WHAT TO DO: Below this line is a set of entries; quote exactly the lines from the line that contains "[306,323,379,335] sumarized ->" to the line that contains "[876,1095,928,1110] codyng ->", both lines included.

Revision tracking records
--------------------
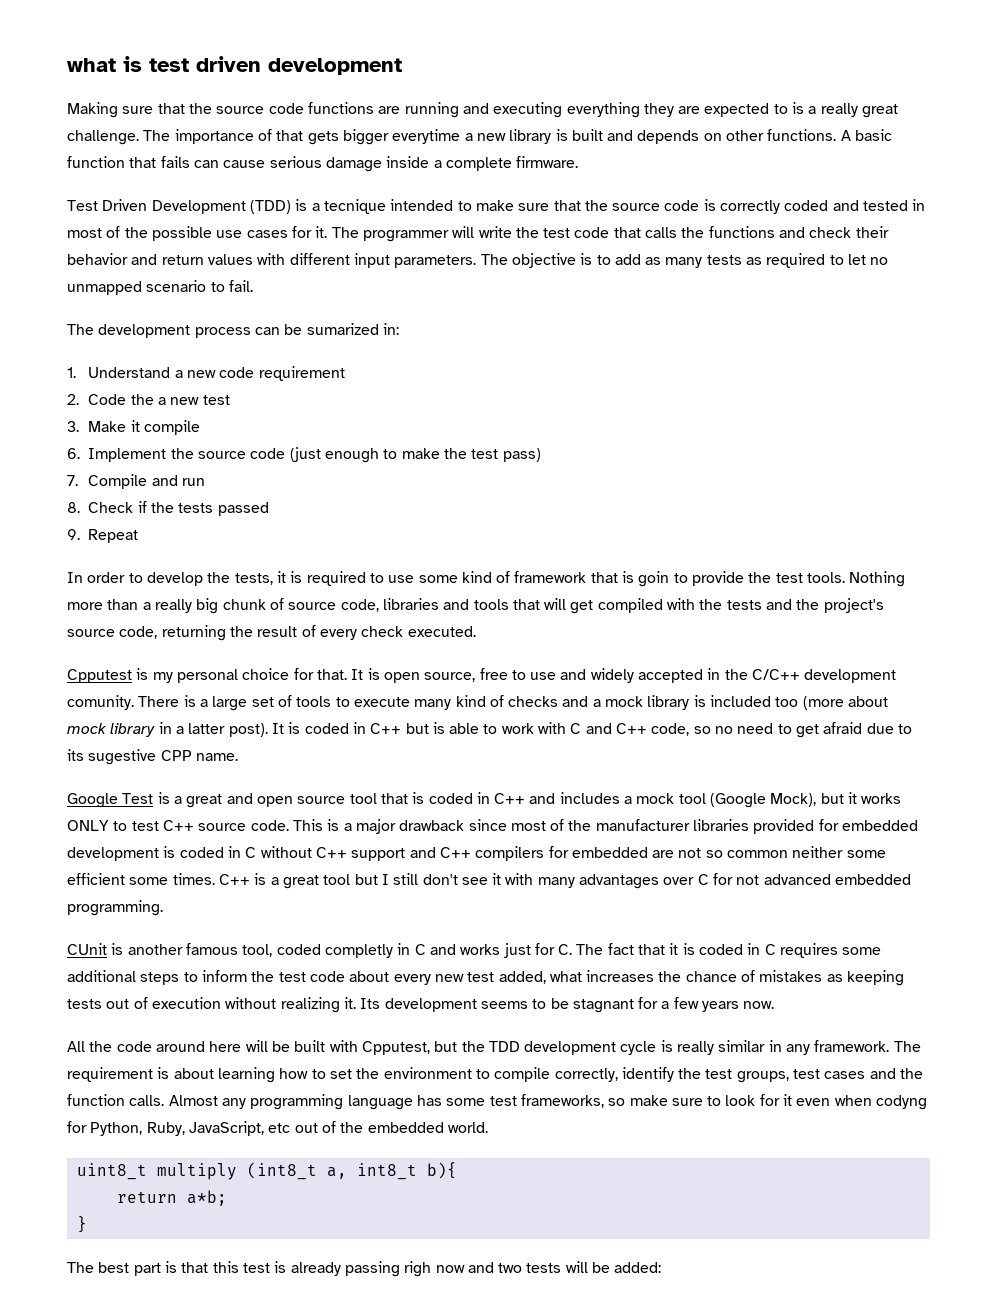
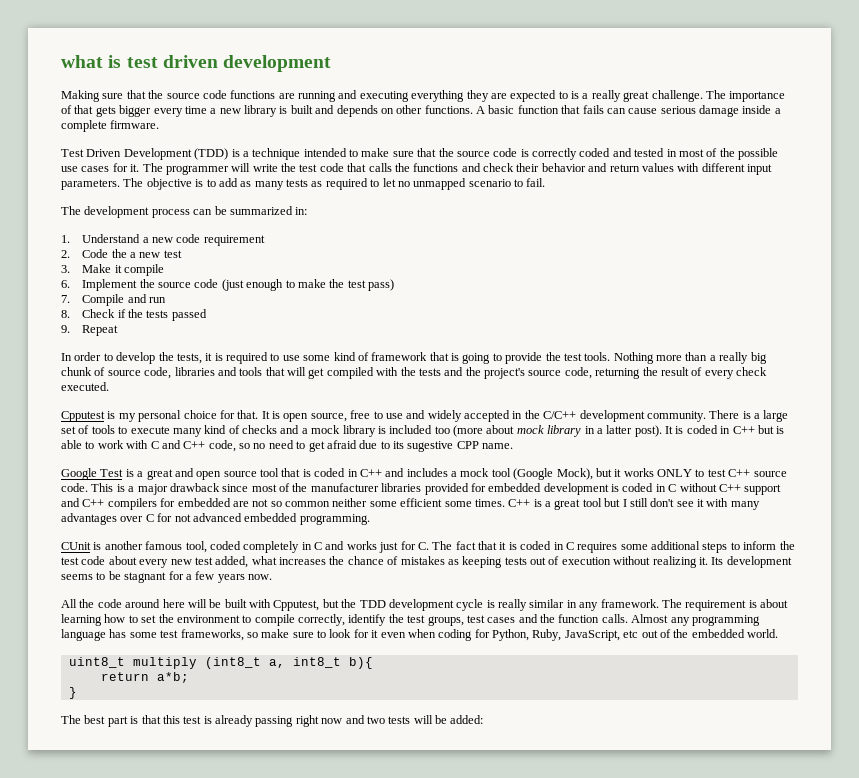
[392,129,461,144] everytime -> [153,106,207,117] every time
[323,199,386,214] tecnique -> [252,148,301,160] technique
[306,323,379,335] sumarized -> [229,206,293,215] summarized
[638,571,670,587] goin -> [462,353,491,364] going
[67,695,134,710] comunity. -> [646,411,706,422] community.
[324,944,393,958] completly -> [243,541,300,553] completely
[876,1095,928,1110] codyng -> [438,629,473,641] coding
[404,1261,432,1277] righ -> [295,715,319,727] right

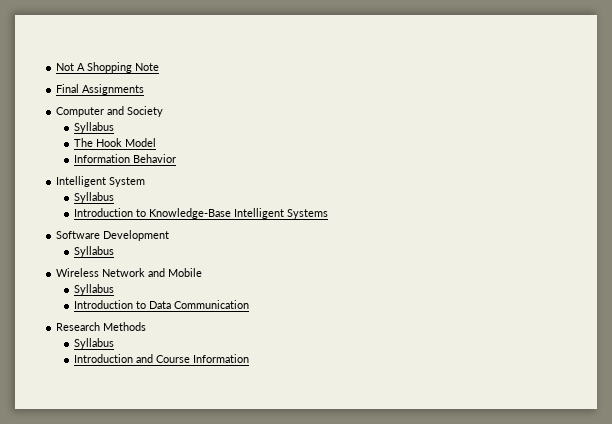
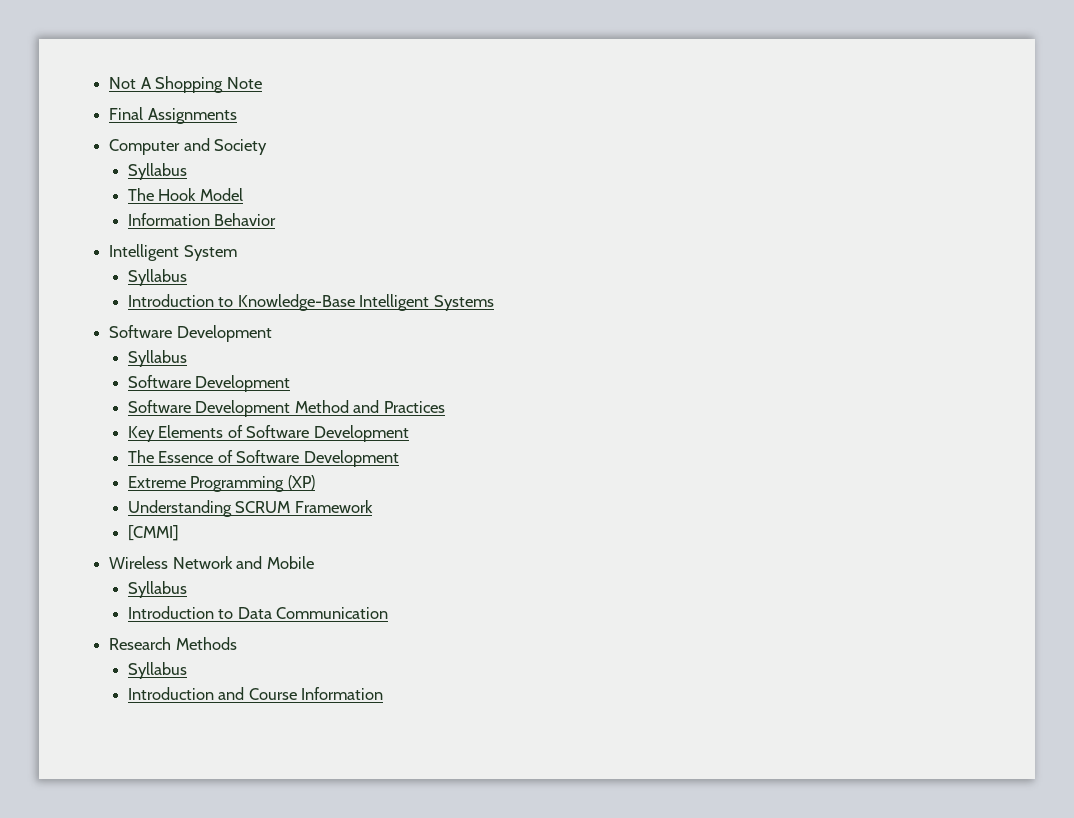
(115, 251) none -> [127,375,291,392] [127,400,445,417] [127,425,409,442] [127,450,399,467] [127,475,315,492] [127,500,373,517] [127,525,179,541] // Software Development // Software Development Method and Practices // Key Elements of Software Development // The Essence of Software Development // Extreme Programming (XP) // Understanding SCRUM Framework // [CMMI]

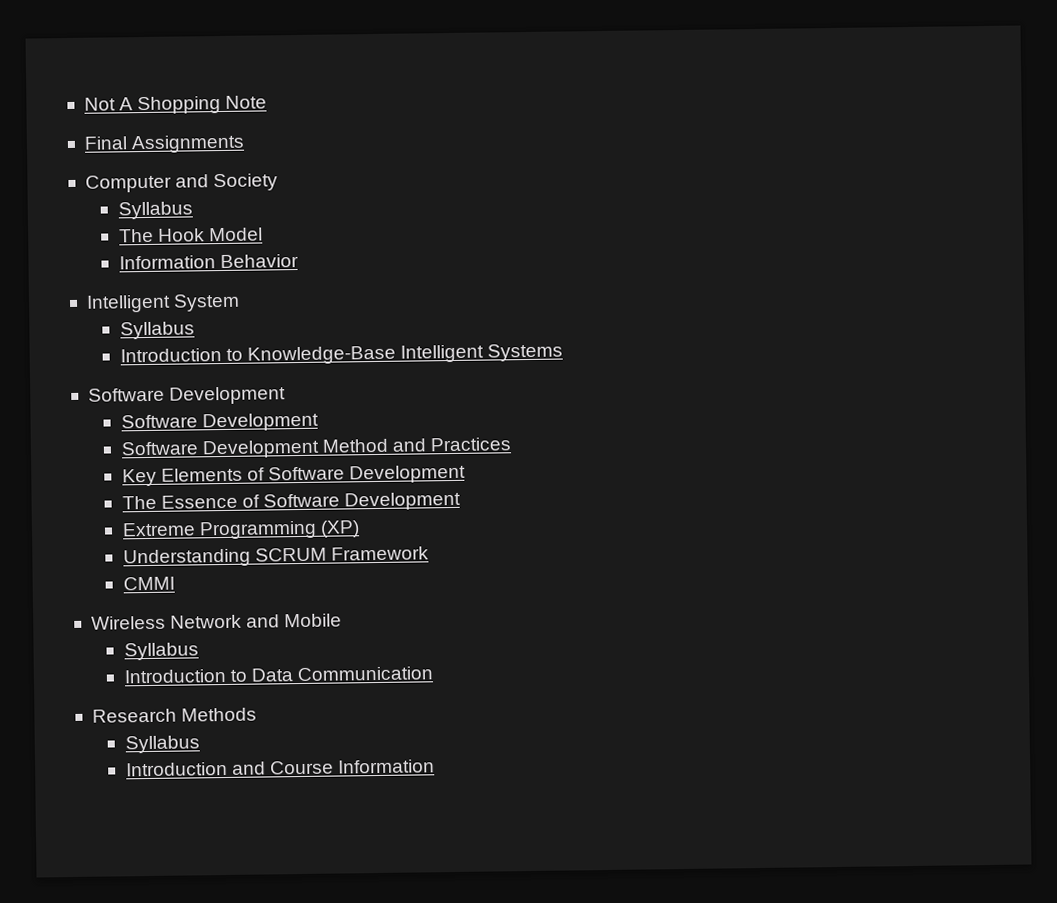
[127,350,187,367] // Syllabus -> (287, 395) none
[127,525,179,541] [CMMI] -> [122,576,175,591] CMMI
--------------------
TASK SOLUTION:
[306,323,379,335] sumarized -> [229,206,293,215] summarized
[638,571,670,587] goin -> [462,353,491,364] going
[67,695,134,710] comunity. -> [646,411,706,422] community.
[324,944,393,958] completly -> [243,541,300,553] completely
[876,1095,928,1110] codyng -> [438,629,473,641] coding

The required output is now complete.